The problem with LFSRs is that they are very inefficient in software. You want to avoid sparse feedback polynomials—they facilitate correlation attacks [1051,1090,350]—and dense feedback polynomials are inefficient. Any stream cipher outputs a bit at a time; you have to iterate the algorithm 64 times to encrypt what a single iteration of DES can encrypt. In fact, a simple LFSR algorithm like the shrinking generator described later is no faster in software than DES.

This branch of cryptography is fast-paced and very politically charged. Most designs are secret; a majority of military encryptions systems in use today are based on LFSRs. In fact, most Cray computers (Cray 1, Cray X-MP, Cray Y-MP) have a rather curious instruction generally known as “population count.” It counts the 1 bits in a register and can be used both to efficiently calculate the Hamming distance between two binary words and to implement a vectorized version of a LFSR. I've heard this called the canonical NSA instruction, demanded by almost all computer contracts.

On the other hand, an astonishingly large number of seemingly complex shift-register-based generators have been cracked. And certainly military cryptanalysis institutions such as the NSA have cracked a lot more. Sometimes it's amazing to see the simple ones proposed again and again.

Linear Complexity

Analyzing stream ciphers is often easier than analyzing block ciphers. For example, one important metric used to analyze LFSR-based generators is linear complexity, or linear span. This is defined as the length, n, of the shortest LFSR that can mimic the generator output. Any sequence generated by a finite-state machine over a finite field has a finite linear complexity [1006]. Linear complexity is important because a simple algorithm, called the Berlekamp-Massey algorithm, can generate this LFSR after examining only 2n bits of the keystream [1005]. Once you've generated this LFSR, you've broken the stream cipher.

This idea has extensions from fields to rings [1298], and when the output sequence is viewed as numbers over fields of odd characteristic [842]. A further enhancement is the notion of a linear complexity profile, which measures the linear complexity of the sequence as it gets longer and longer [1357,1168,411,1582]. Another algorithm for computing linear complexity is useful only in very specialized circumstances [597,595,596,1333]. A generalization of linear complexity is in [776]. There is also the notion of sphere complexity [502] and 2-adic complexity [844].

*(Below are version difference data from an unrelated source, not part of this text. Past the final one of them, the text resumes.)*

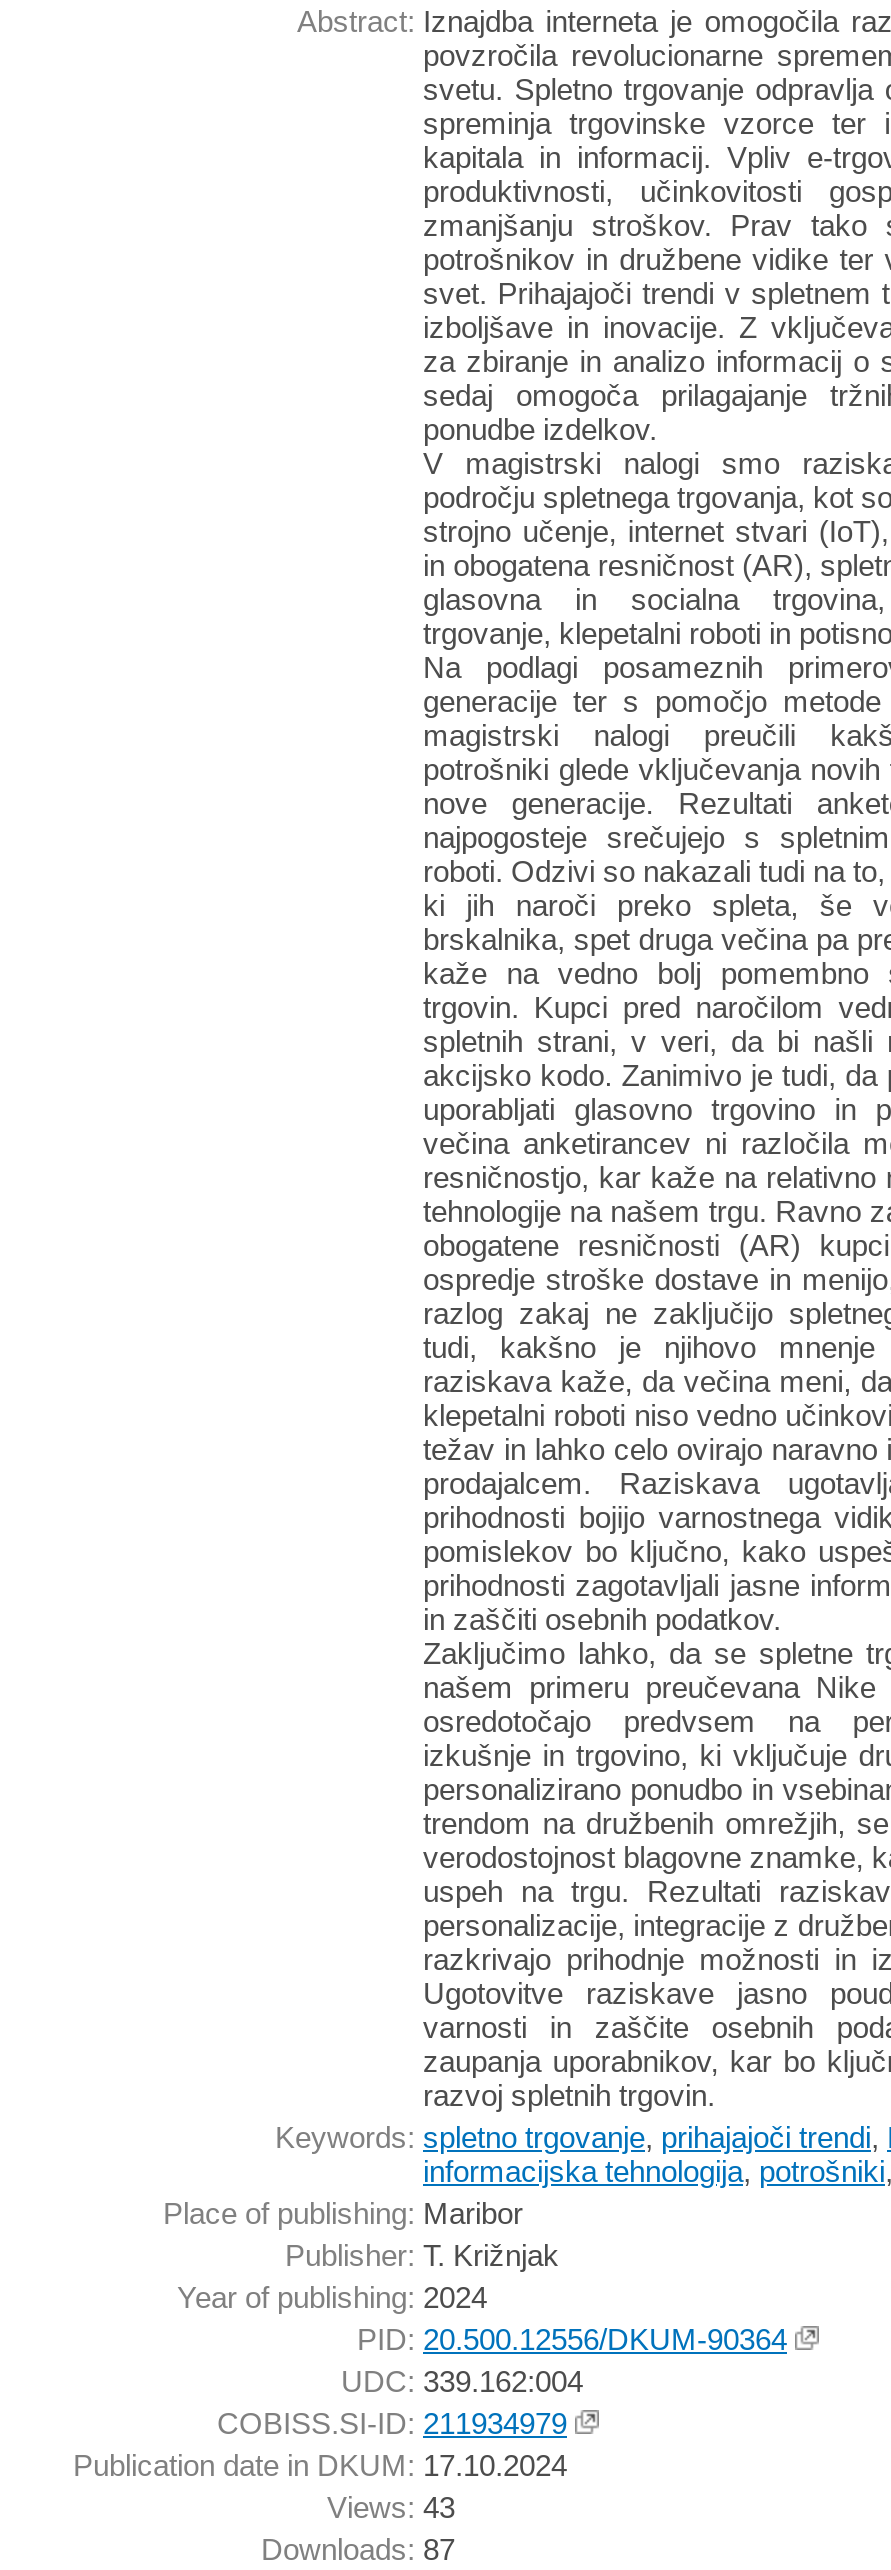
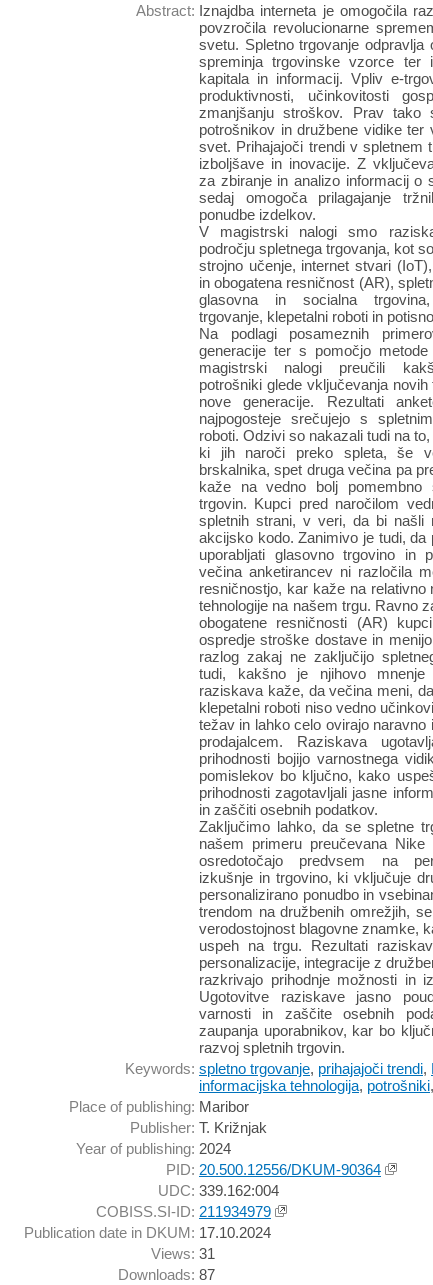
- Views: 43
+ Views: 31
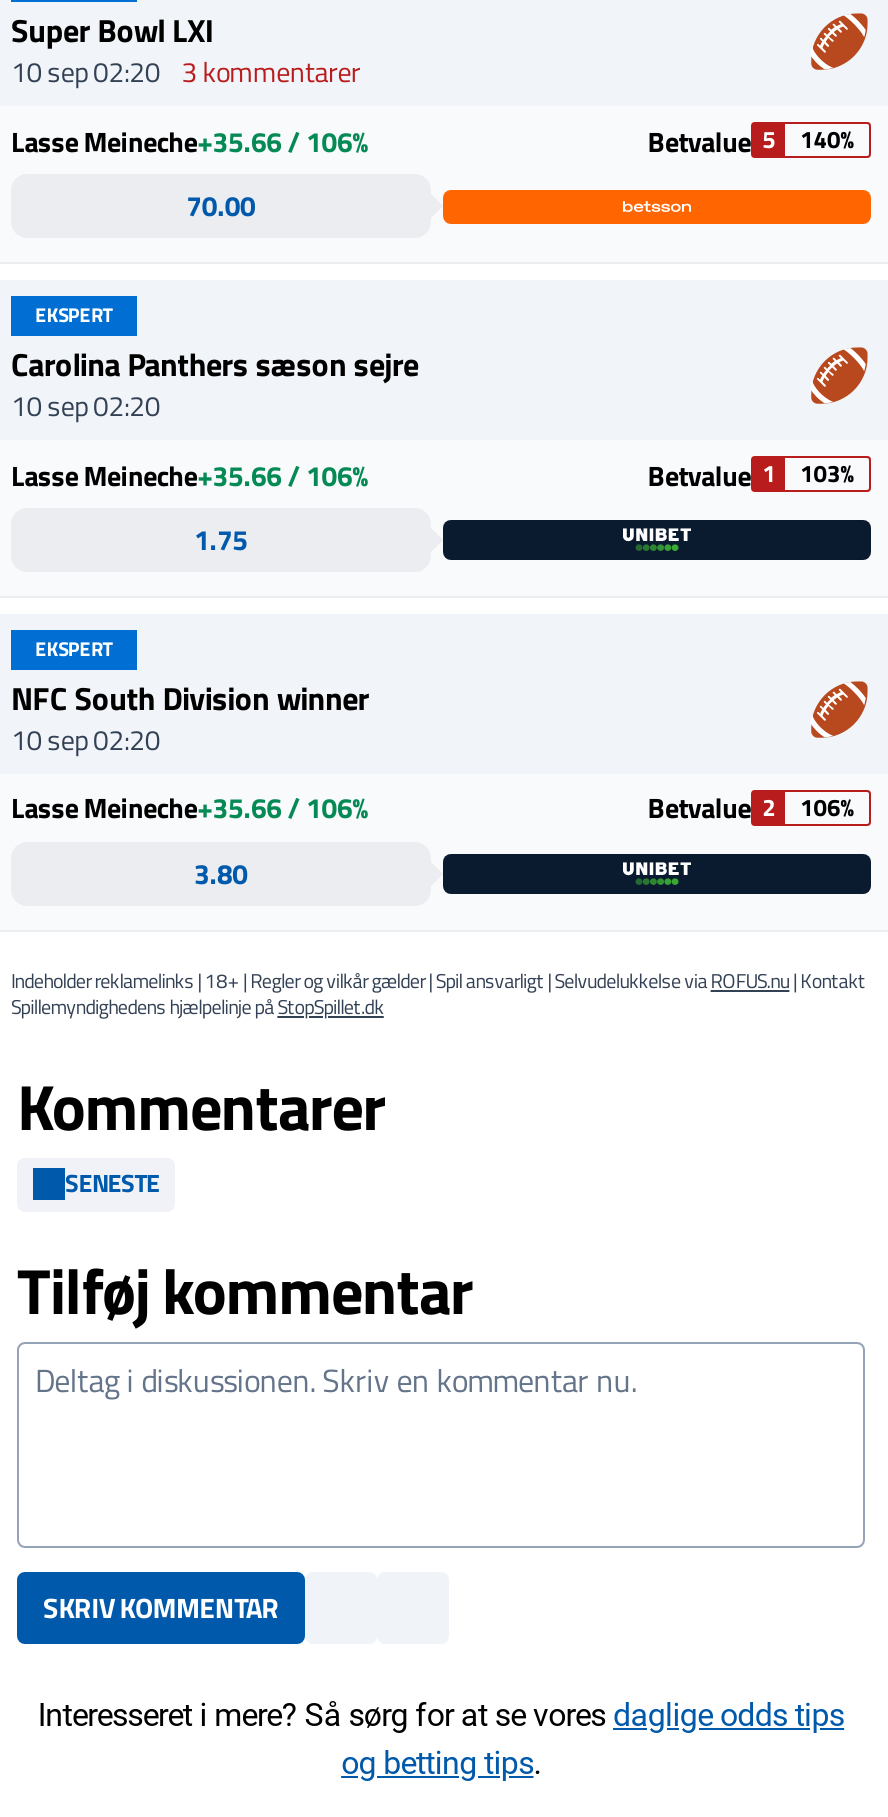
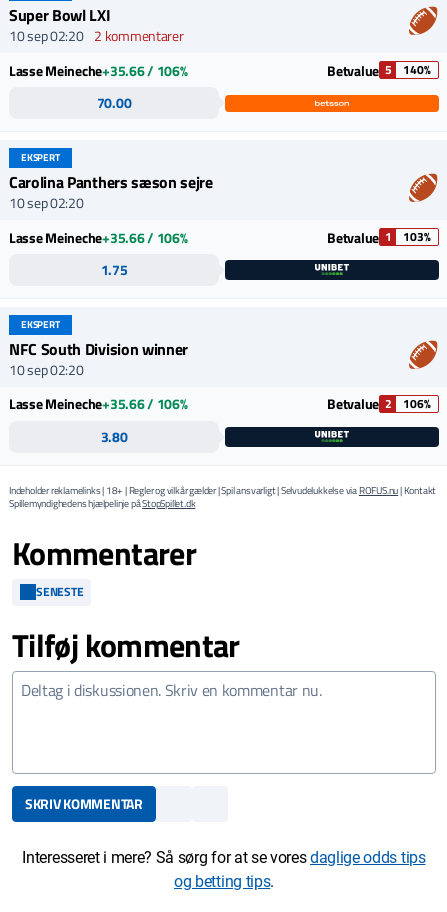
- 10 sep 02:20 3 kommentarer
+ 10 sep 02:20 2 kommentarer
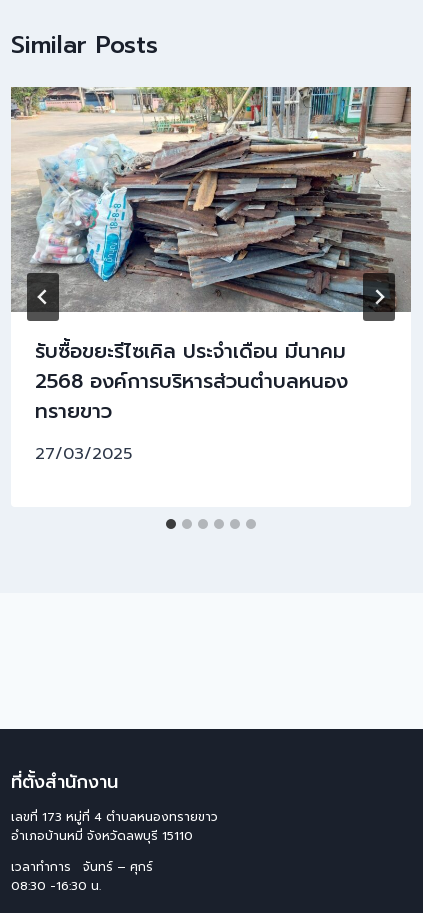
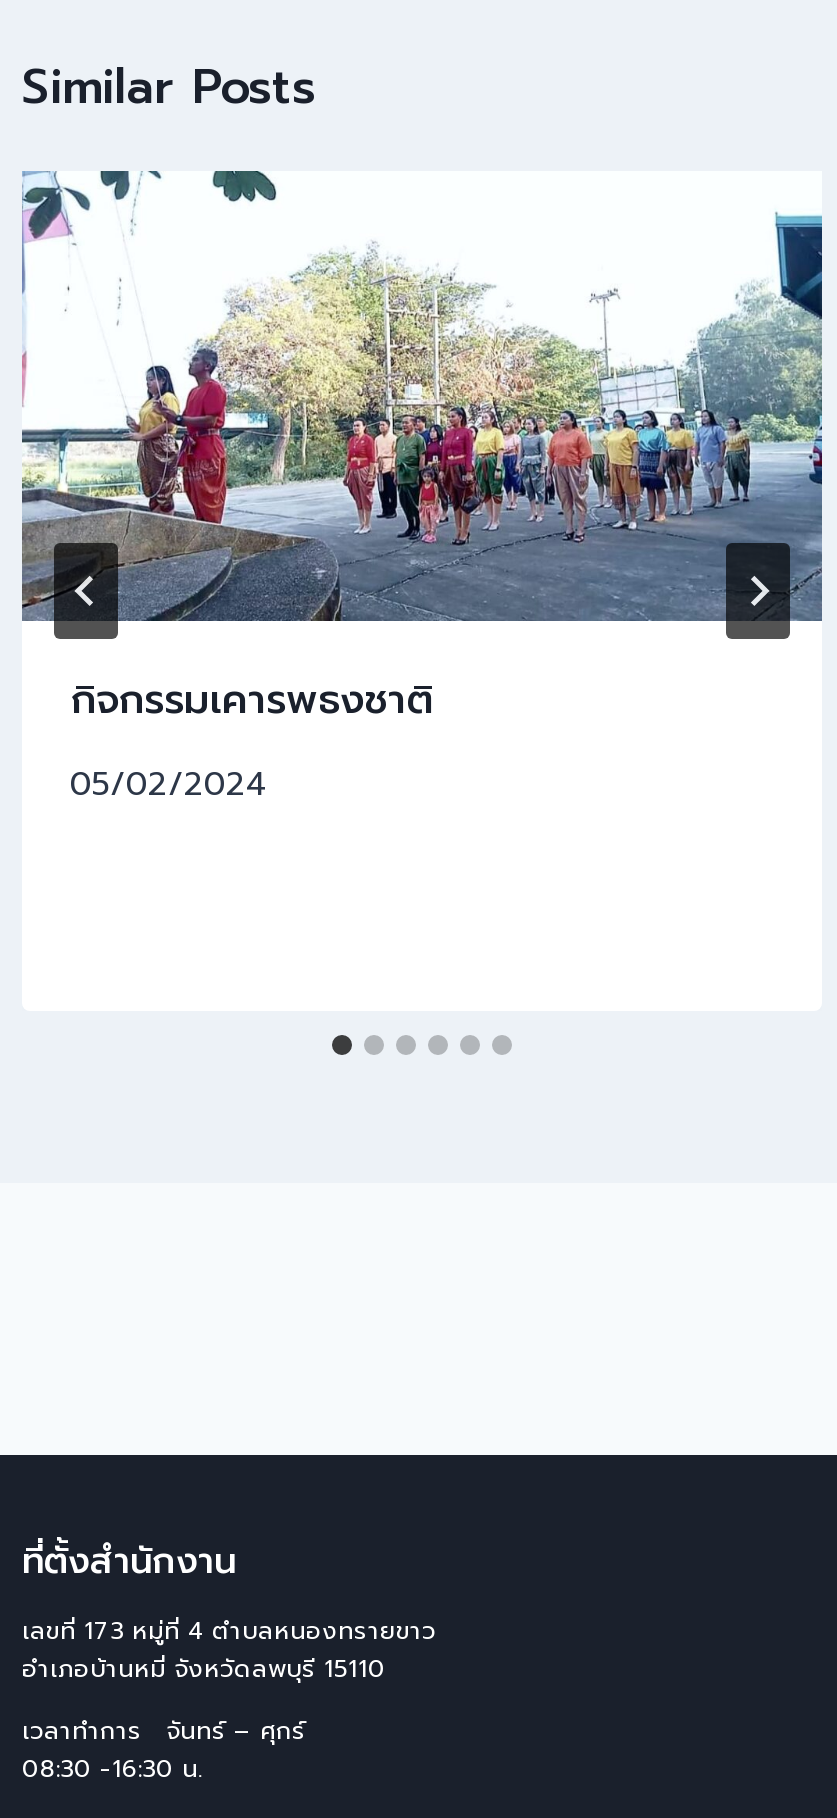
- [image]
- รับซื้อขยะรีไซเคิล ประจำเดือน มีนาคม
- 2568 องค์การบริหารส่วนตำบลหนอง
- ทรายขาว
+ [image]
+ กิจกรรมเคารพธงชาติ

- 27/03/2025
+ 05/02/2024
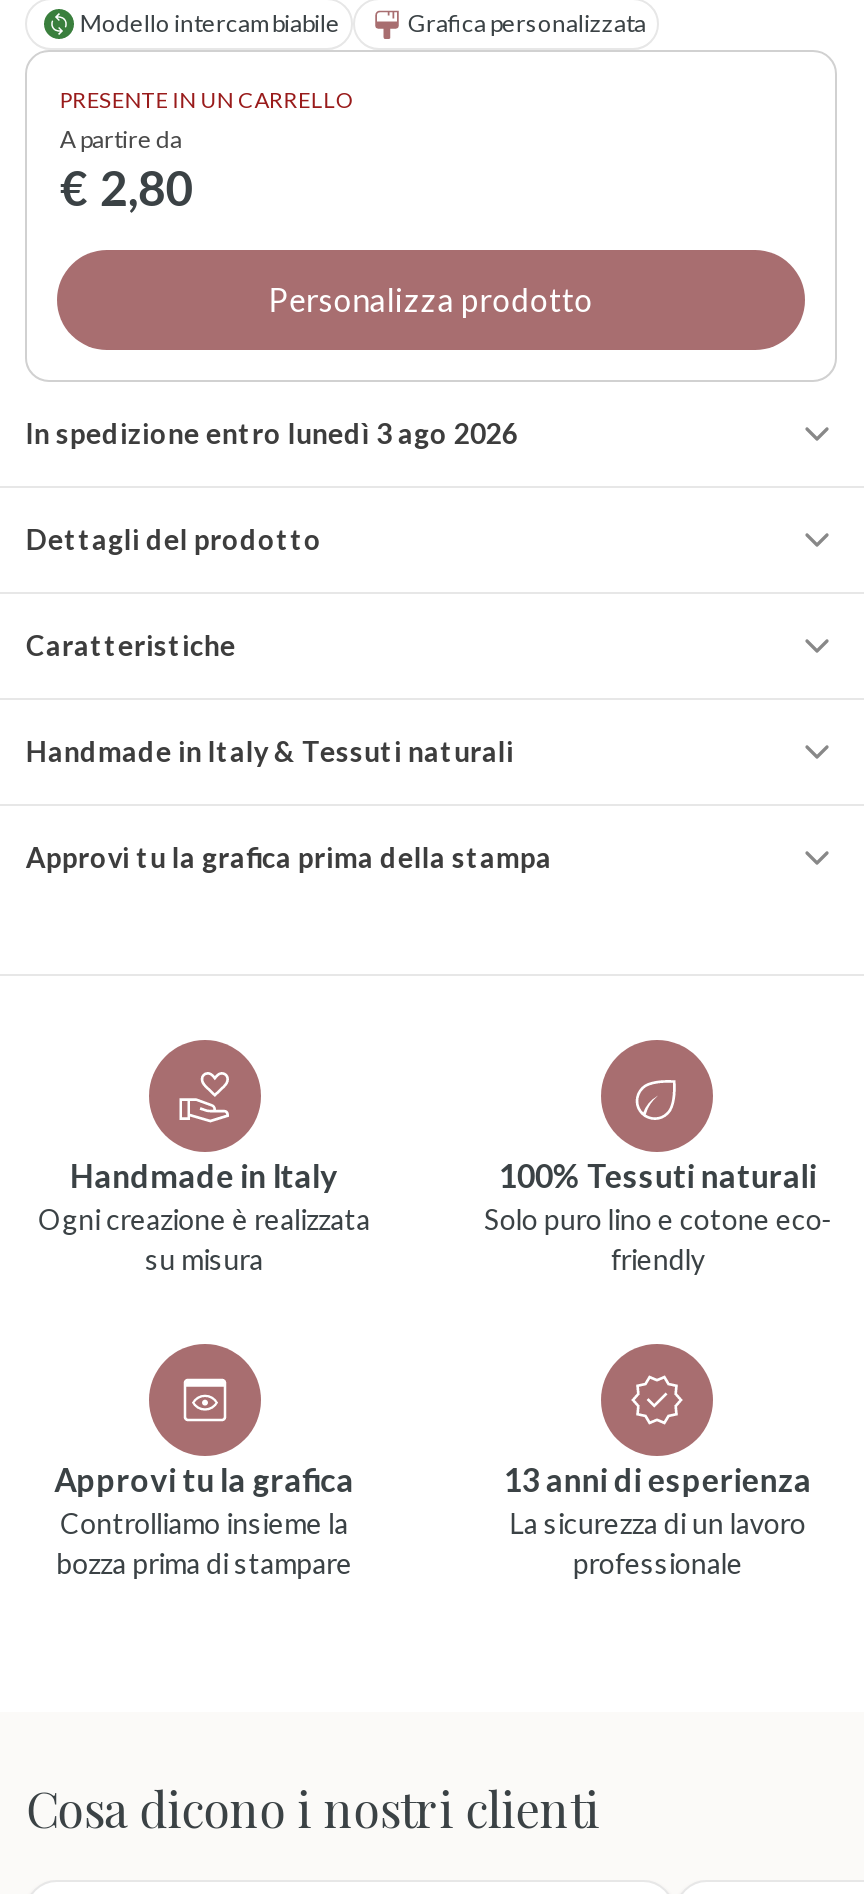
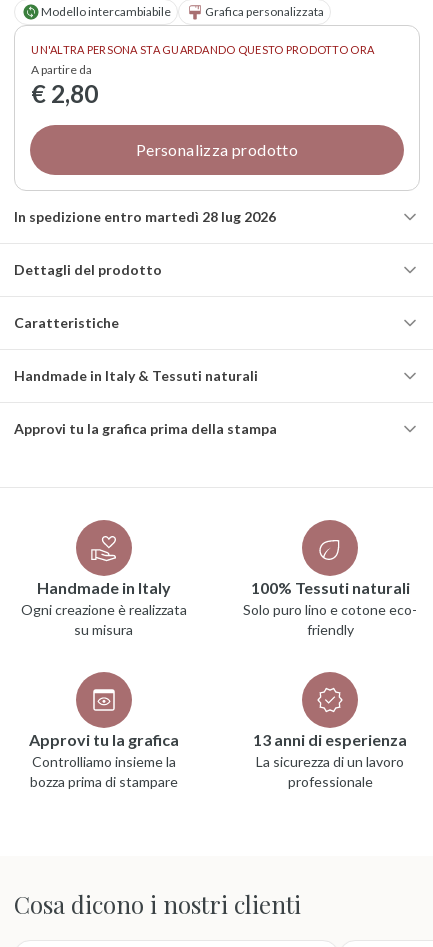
- PRESENTE IN UN CARRELLO
+ UN'ALTRA PERSONA STA GUARDANDO QUESTO PRODOTTO ORA

- In spedizione entro lunedì 3 ago 2026
+ In spedizione entro martedì 28 lug 2026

In any case, remember that a high linear complexity does not necessarily indicate a secure generator, but a low linear complexity indicates an insecure one [1357,1249].

Correlation Immunity

Cryptographers try to get a high linear complexity by combining the output of several output sequences in some nonlinear manner. The danger here is that one or more of the internal output sequences—often just outputs of individual LFSRs—can be correlated with the combined keystream and attacked using linear algebra. Often this is called a correlation attack or a divide-and-conquer attack. Thomas Siegen-thaler has shown that correlation immunity can be precisely defined, and that there is a trade-off between correlation immunity and linear complexity [1450].

The basic idea behind a correlation attack is to identify some correlation between the output of the generator and the output of one of its internal pieces. Then, by observing the output sequence, you can obtain information about that internal output. Using that information and other correlations, collect information about the other internal outputs until the entire generator is broken.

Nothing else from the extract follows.